Begin at the line containing "subtotal: 10068.75 -> 10836.75" and reproduce every line through the end of the entries below. Nothing else should appear.

Records drawn from a dataset:
┄┄┄┄┄┄┄┄┄┄┄┄┄┄┄┄┄┄┄┄
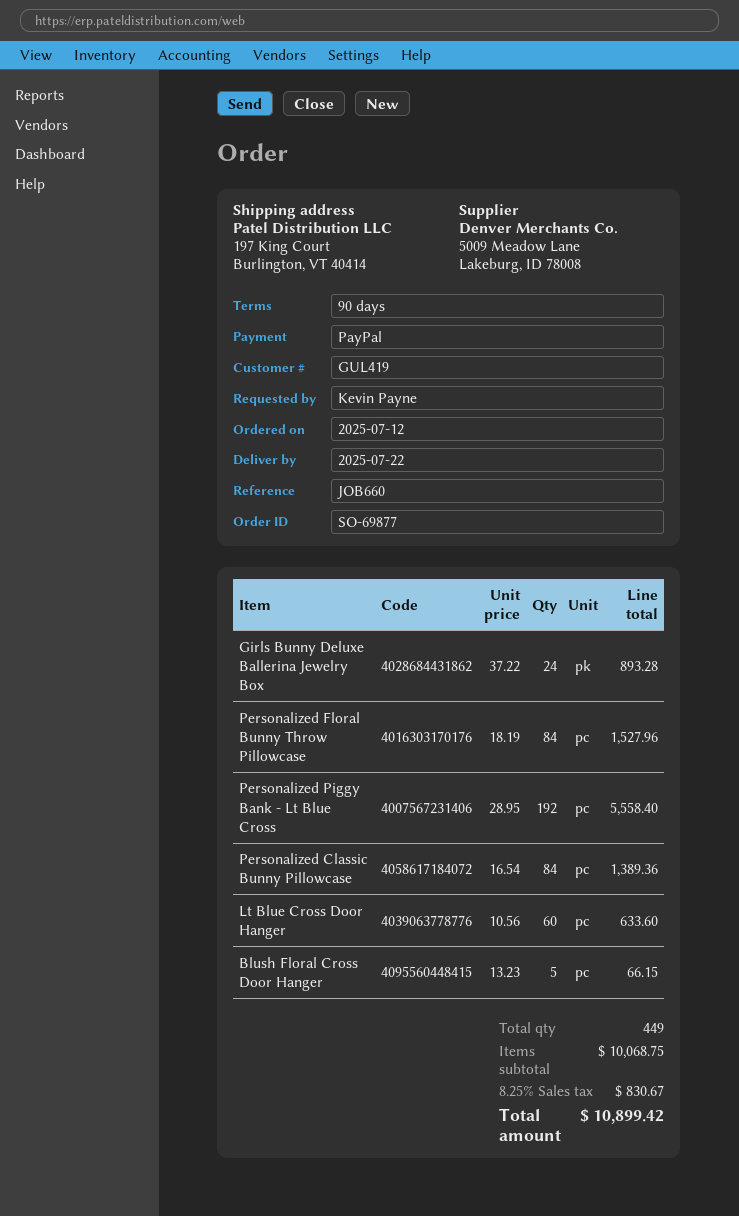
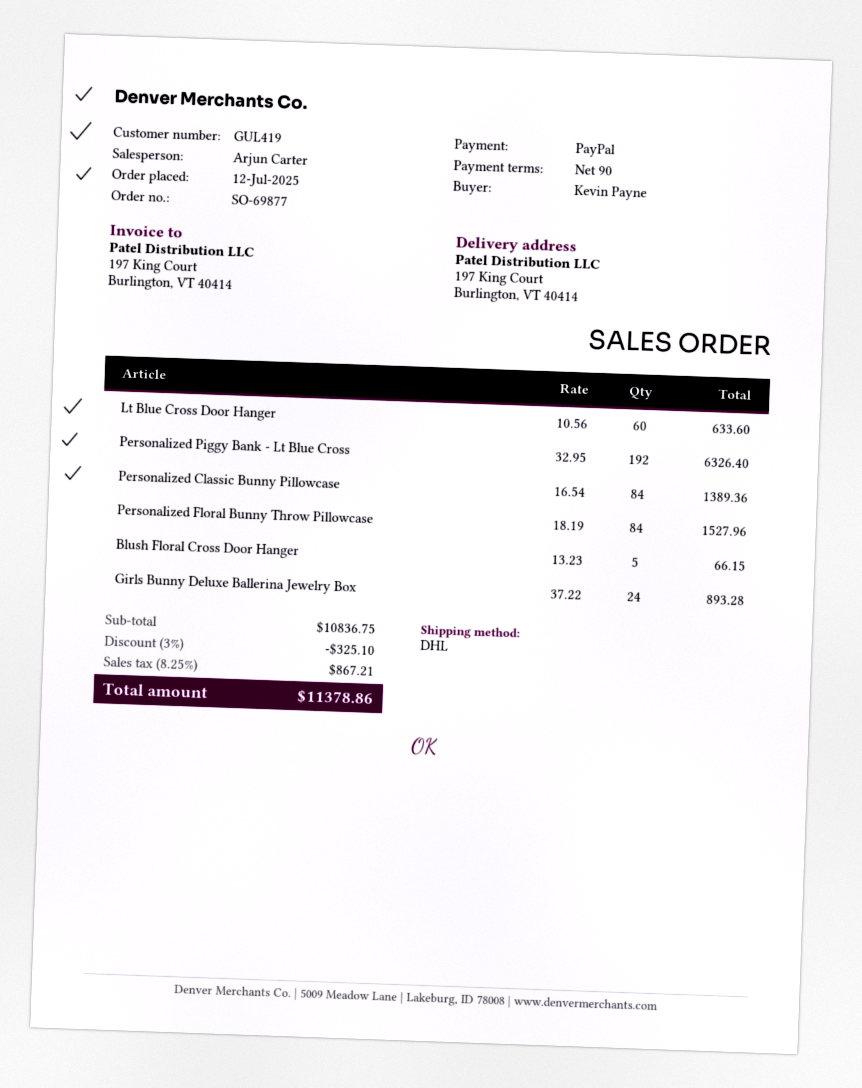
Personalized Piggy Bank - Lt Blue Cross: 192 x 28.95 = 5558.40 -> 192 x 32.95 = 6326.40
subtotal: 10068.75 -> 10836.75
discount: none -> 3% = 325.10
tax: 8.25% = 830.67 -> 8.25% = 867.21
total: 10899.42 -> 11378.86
┄┄┄┄┄┄┄┄┄┄┄┄┄┄┄┄┄┄┄┄
- PROBLEM SOLUTION:
subtotal: 10068.75 -> 10836.75
discount: none -> 3% = 325.10
tax: 8.25% = 830.67 -> 8.25% = 867.21
total: 10899.42 -> 11378.86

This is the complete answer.